• REQUIRED WORK
For every record that follows, write out the text exactly and omit the picture, if one is present.

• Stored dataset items
★ ★ ★ ★
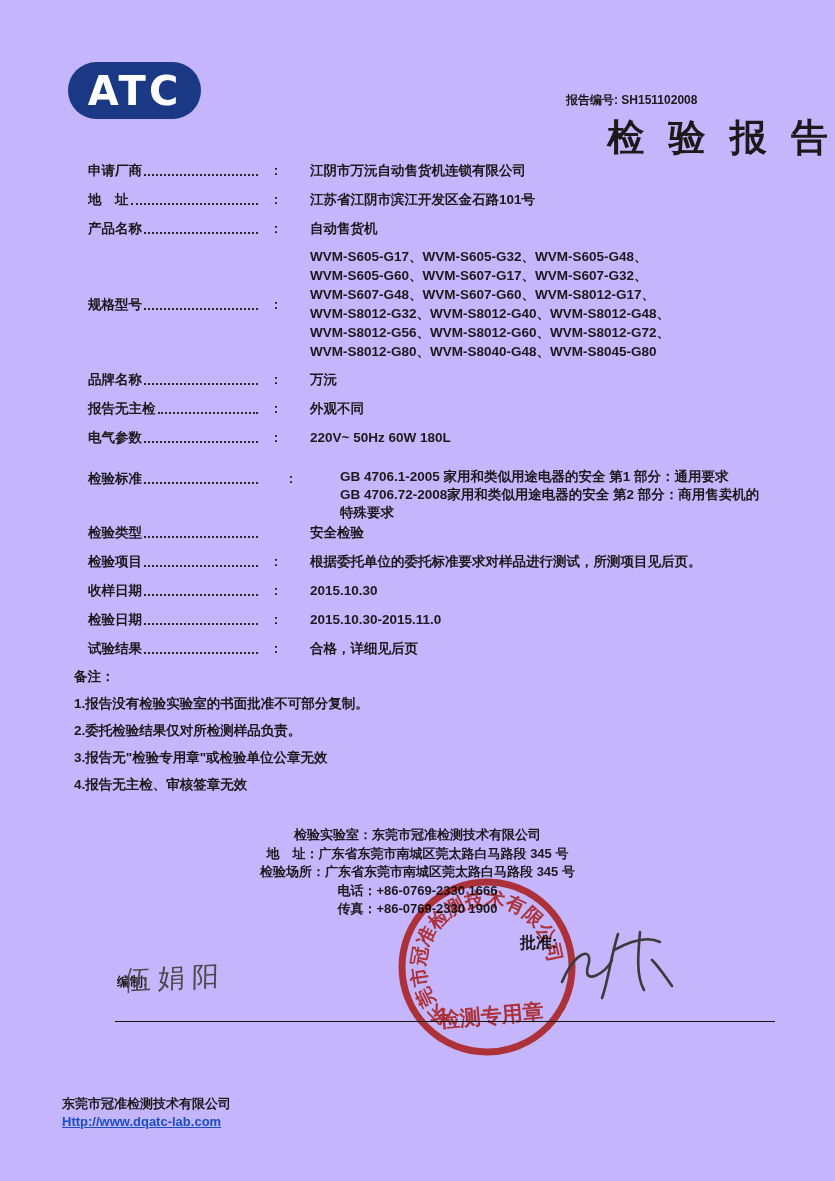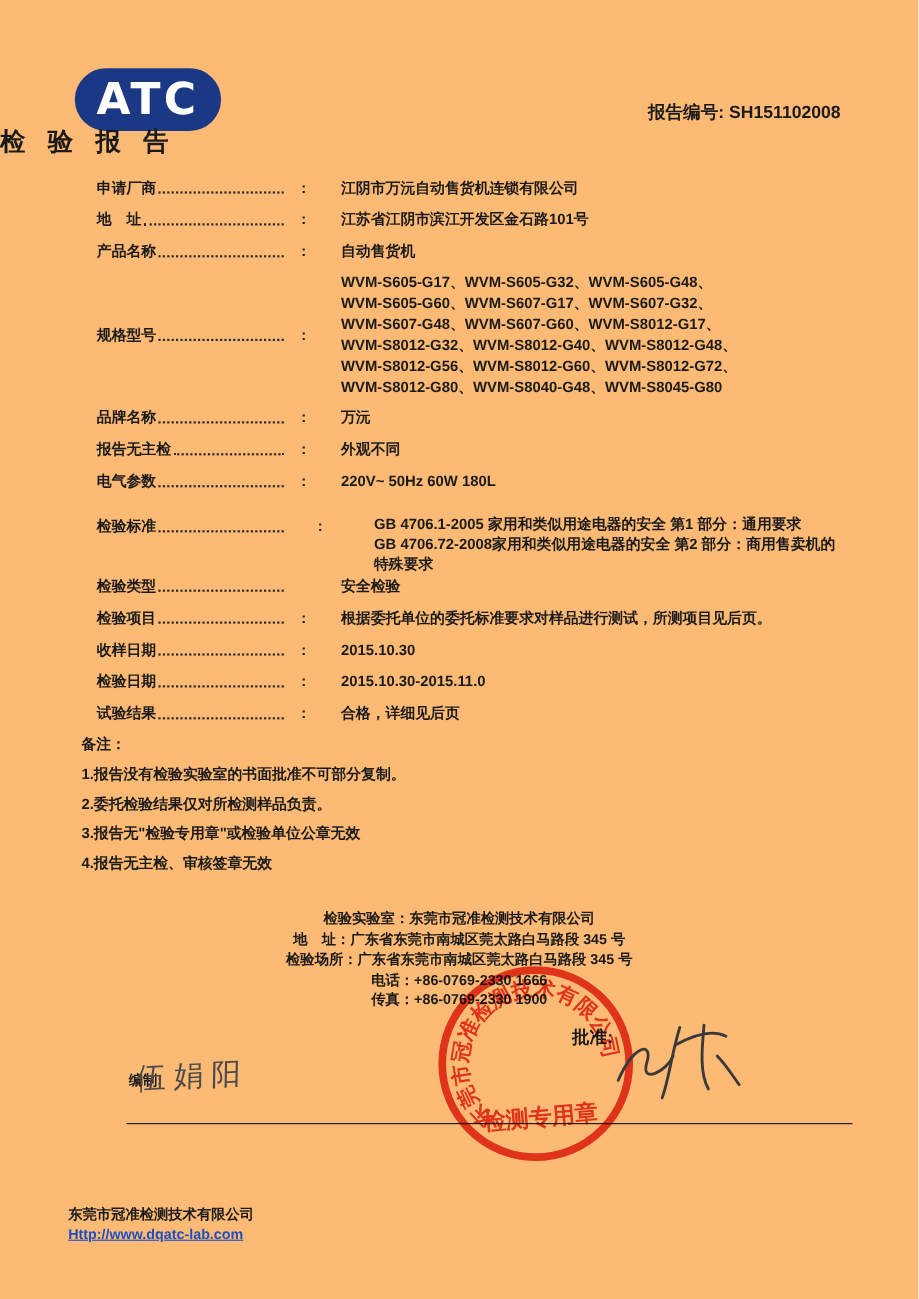--- a/index.html
+++ b/index.html
@@ -1,30 +1,30 @@
 <!DOCTYPE html>
 <html><head>
 <meta charset="utf-8">
 <style>
   html,body{margin:0;padding:0;background:#ffffff;}
   .page{
-    position:relative;width:835px;height:1181px;background:#fdba74;overflow:hidden;
+    position:relative;width:835px;height:1181px;background:#c4b5fd;overflow:hidden;
     font-family:"Liberation Sans","DejaVu Sans",sans-serif;color:#1a1a1a;
   }
   
   .logo{
     position:absolute;left:68px;top:62px;width:133px;height:57px;
     background:#1b3884;border-radius:29px;color:#fff;font-weight:bold;
     font-size:40px;letter-spacing:3px;display:flex;align-items:center;justify-content:center;
     font-family:"DejaVu Sans","Liberation Sans",sans-serif;
   }
   .page-info{position:absolute;left:0;right:0;top:92px;text-align:center;font-size:14px;font-weight:bold;}
-  .report-no{position:absolute;left:589px;top:92px;font-size:16px;font-weight:bold;}
-  .title{position:absolute;left:0;right:0;top:113px;margin:0;text-align:left;
-    font-size:23px;font-weight:bold;letter-spacing:7px;}
+  .report-no{position:absolute;left:566px;top:92px;font-size:12px;font-weight:bold;}
+  .title{position:absolute;left:0;right:0;top:113px;margin:0;text-align:right;
+    font-size:37px;font-weight:bold;letter-spacing:7px;}
   
   .fields{position:absolute;left:88px;top:160px;right:36px;font-size:13.5px;font-weight:bold;}
   .frow{display:flex;align-items:flex-start;margin-bottom:8px;}
   .frow.center{align-items:center;}
   .frow.mb4{margin-bottom:20px;}
   .frow.mb0{margin-bottom:0;gap:15px;}
   .flabel{width:170px;flex:0 0 170px;display:flex;align-items:flex-end;line-height:21px;}
   .ltext{white-space:pre;}
   .dots{flex:1;border-bottom:2px dotted #2a2a2a;margin:0 0 5px 2px;height:1px;}
   .fcolon{width:36px;flex:0 0 36px;text-align:center;line-height:21px;}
★ ★ ★ ★
• EXERCISE ANSWER
--- a/index.html
+++ b/index.html
@@ -1,30 +1,30 @@
 <!DOCTYPE html>
 <html><head>
 <meta charset="utf-8">
 <style>
   html,body{margin:0;padding:0;background:#ffffff;}
   .page{
-    position:relative;width:835px;height:1181px;background:#fdba74;overflow:hidden;
+    position:relative;width:835px;height:1181px;background:#c4b5fd;overflow:hidden;
     font-family:"Liberation Sans","DejaVu Sans",sans-serif;color:#1a1a1a;
   }
   
   .logo{
     position:absolute;left:68px;top:62px;width:133px;height:57px;
     background:#1b3884;border-radius:29px;color:#fff;font-weight:bold;
     font-size:40px;letter-spacing:3px;display:flex;align-items:center;justify-content:center;
     font-family:"DejaVu Sans","Liberation Sans",sans-serif;
   }
   .page-info{position:absolute;left:0;right:0;top:92px;text-align:center;font-size:14px;font-weight:bold;}
-  .report-no{position:absolute;left:589px;top:92px;font-size:16px;font-weight:bold;}
-  .title{position:absolute;left:0;right:0;top:113px;margin:0;text-align:left;
-    font-size:23px;font-weight:bold;letter-spacing:7px;}
+  .report-no{position:absolute;left:566px;top:92px;font-size:12px;font-weight:bold;}
+  .title{position:absolute;left:0;right:0;top:113px;margin:0;text-align:right;
+    font-size:37px;font-weight:bold;letter-spacing:7px;}
   
   .fields{position:absolute;left:88px;top:160px;right:36px;font-size:13.5px;font-weight:bold;}
   .frow{display:flex;align-items:flex-start;margin-bottom:8px;}
   .frow.center{align-items:center;}
   .frow.mb4{margin-bottom:20px;}
   .frow.mb0{margin-bottom:0;gap:15px;}
   .flabel{width:170px;flex:0 0 170px;display:flex;align-items:flex-end;line-height:21px;}
   .ltext{white-space:pre;}
   .dots{flex:1;border-bottom:2px dotted #2a2a2a;margin:0 0 5px 2px;height:1px;}
   .fcolon{width:36px;flex:0 0 36px;text-align:center;line-height:21px;}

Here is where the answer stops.